In this week's Consulta Migratoria® column I answer a question from a reader who wants to apply for a U visa.
Each case is different and the answers vary depending on each person's immigration history.
Here I provide general answers to your questions. Please consult with an immigration attorney to receive personalized legal advice before starting any procedure.
This is the column:
I was a victim of domestic violence in 2011 by my undocumented partner and I reported the crime to the police. I cooperated with the authorities and he was sentenced to jail. Recently, I found out that victims of domestic violence can apply for a U visa. Can I apply for this kind of visa even though it has been seven years since I was a victim of a crime? -Monica M.
Monica, you may still be able to apply for U nonimmigrant status, commonly known as a U visa. It does not matter how much time has passed since you were a victim of domestic violence, as long as you meet all the requirements for this immigration benefit.
U.S. Citizenship and Immigration Services (USCIS) grants U visas to individuals who have been victims of domestic violence and other crimes such as rape, incest, kidnapping, attempted murder and human trafficking.
To be eligible, the person must have been the victim of a crime that falls within the parameters dictated by USCIS and that occurred in the United States or violated the laws of the country. The victim must have suffered substantial physical or mental abuse as a result of the criminal act and must cooperate and assist authorities in the investigation and prosecution of his or her offenders.
The applicant must obtain a certification that he/she cooperated with the authorities. Such certification may be obtained from the police, the prosecutor's office, or the court, among other entities.
In addition, the person must be admissible to the United States and not have committed certain disqualifying acts.
Under certain circumstances, a waiver can be requested for acts that usually do not allow immigrants to obtain immigration status.
The U visa is a temporary visa. It is only issued for a period of four years. At the end of that period, there are options to apply for permanent residency if certain requirements are met.

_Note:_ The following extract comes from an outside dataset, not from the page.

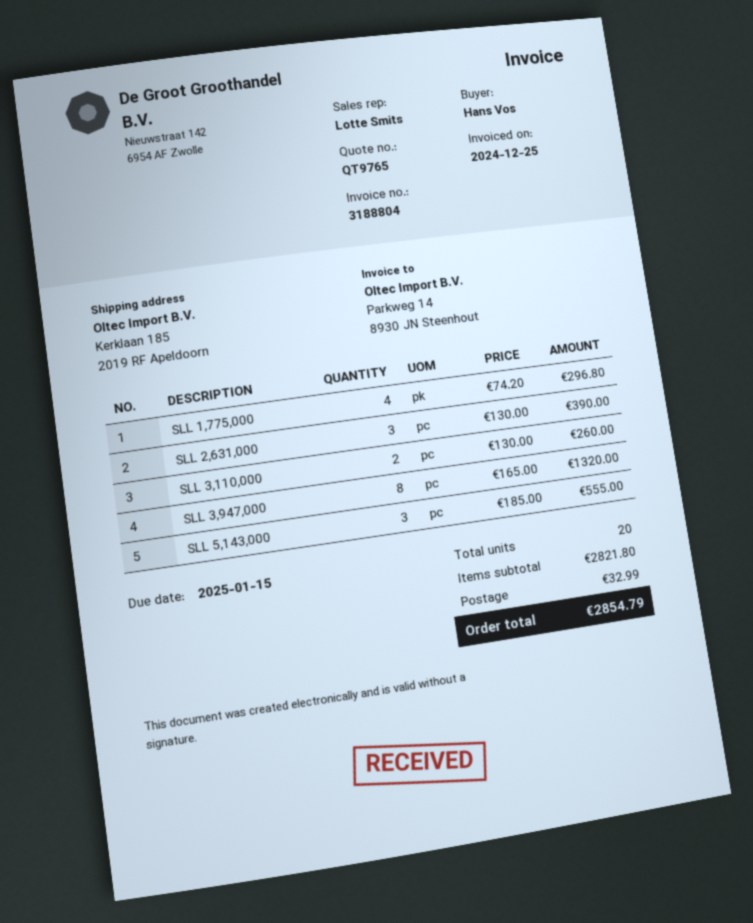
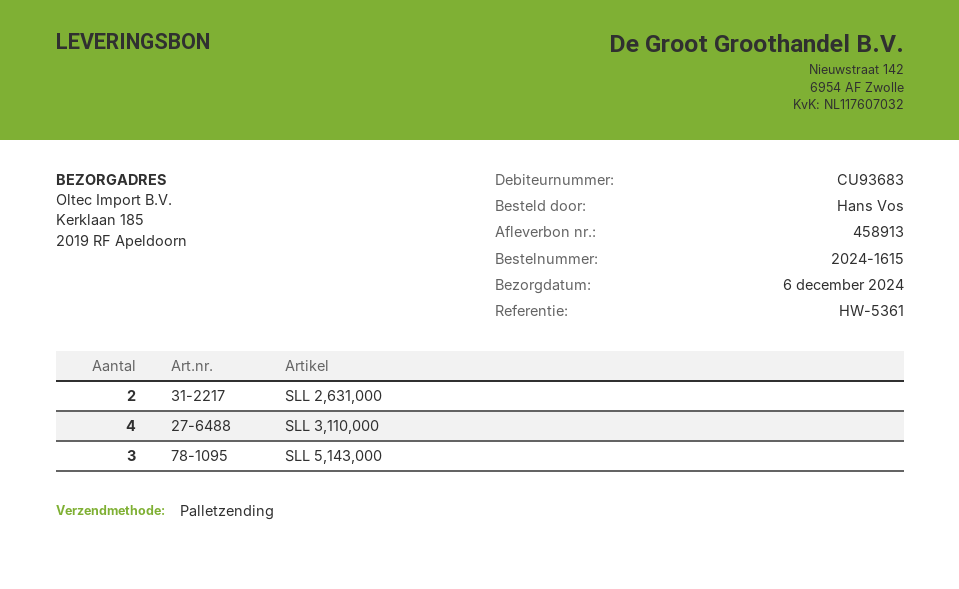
SLL 1,775,000: 4 -> none
SLL 2,631,000: 3 -> 2
SLL 3,110,000: 2 -> 4
SLL 3,947,000: 8 -> none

I recommend that you immediately obtain a copy of the crime report you filed with the police and evidence that you have suffered substantial physical or mental harm as a result of the domestic violence. Also, go to the criminal court where your ex-partner was prosecuted and ask the court clerk for a summary of the case including the sentence your abuser received.
Then, take all the documentation to a licensed and experienced immigration attorney to analyze your situation and tell you what your immigration options are, including whether or not you should apply for a U visa.